Itemized modification records
++++++++++++++++++++

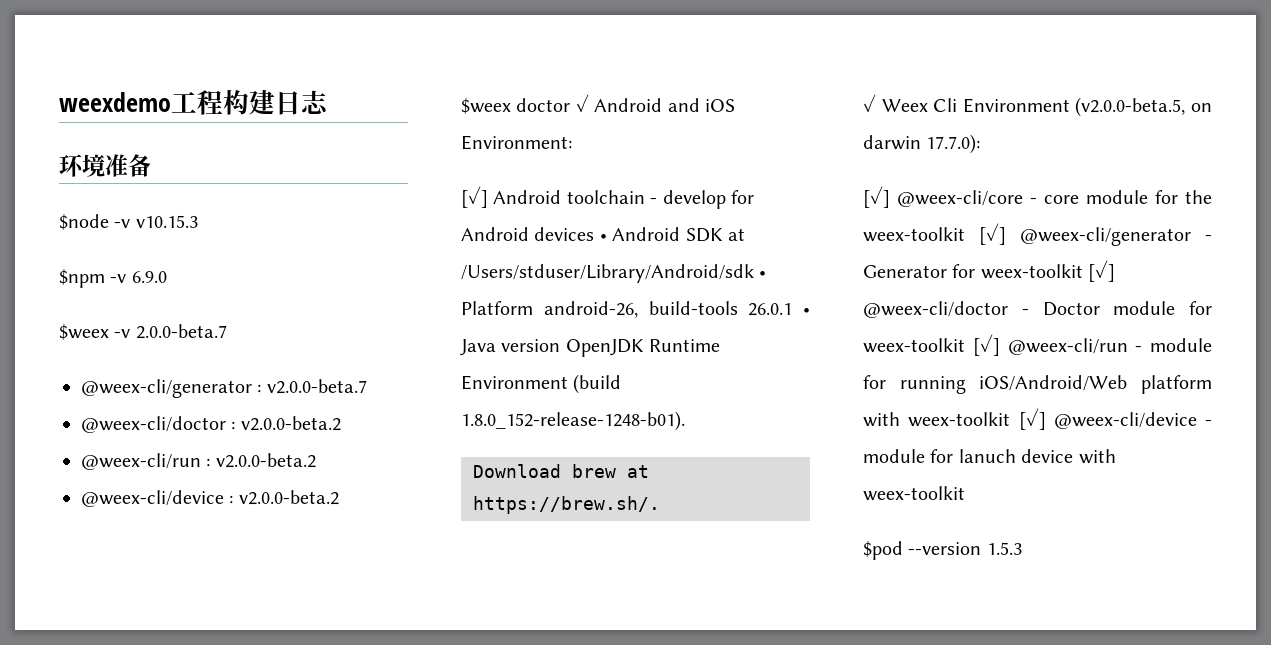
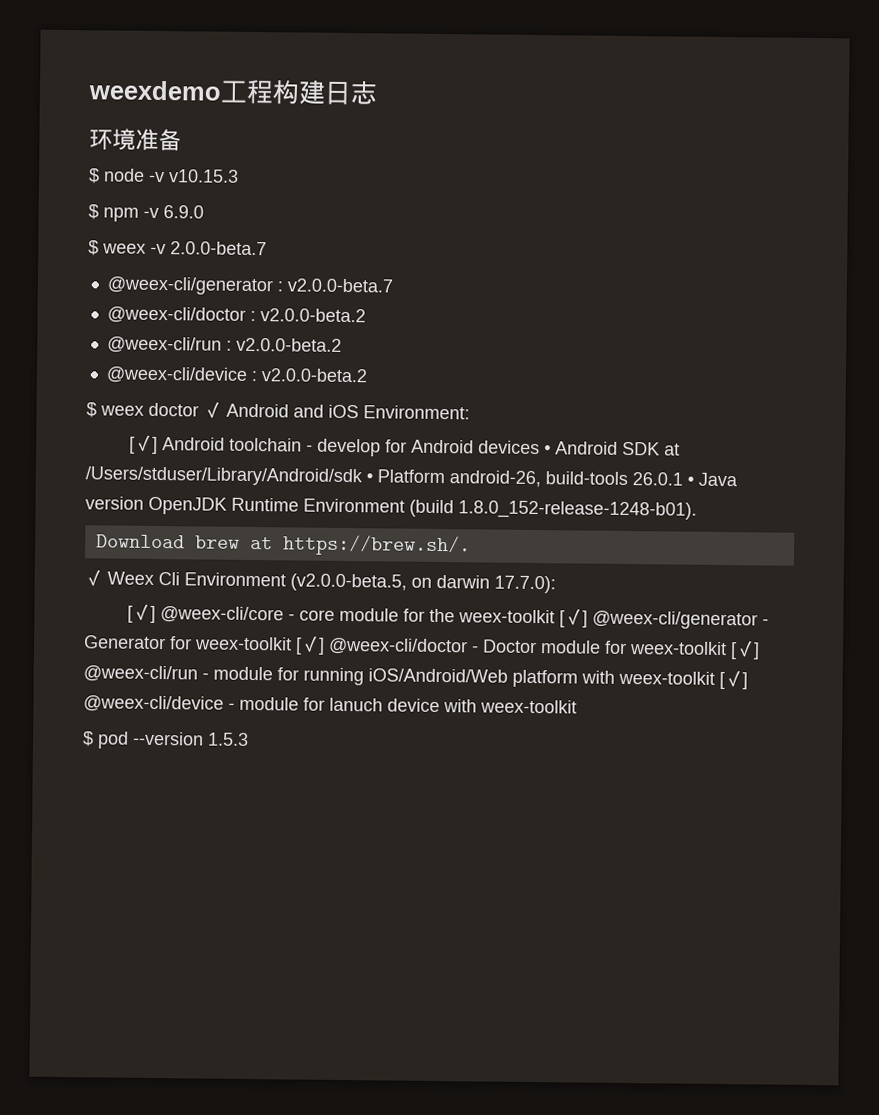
[59,214,109,230] $node -> [88,168,145,184] $ node
[59,269,105,288] $npm -> [88,204,139,222] $ npm
[59,324,109,340] $weex -> [88,240,146,256] $ weex
[461,98,511,114] $weex -> [86,402,144,418] $ weex
[863,541,903,560] $pod -> [82,731,129,749] $ pod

++++++++++++++++++++

▸ **WORK TASK**: Reproduce each entry precisely; the pictures stay out.

▸ **RESULT BELOW**:
[59,214,109,230] $node -> [88,168,145,184] $ node
[59,269,105,288] $npm -> [88,204,139,222] $ npm
[59,324,109,340] $weex -> [88,240,146,256] $ weex
[461,98,511,114] $weex -> [86,402,144,418] $ weex
[863,541,903,560] $pod -> [82,731,129,749] $ pod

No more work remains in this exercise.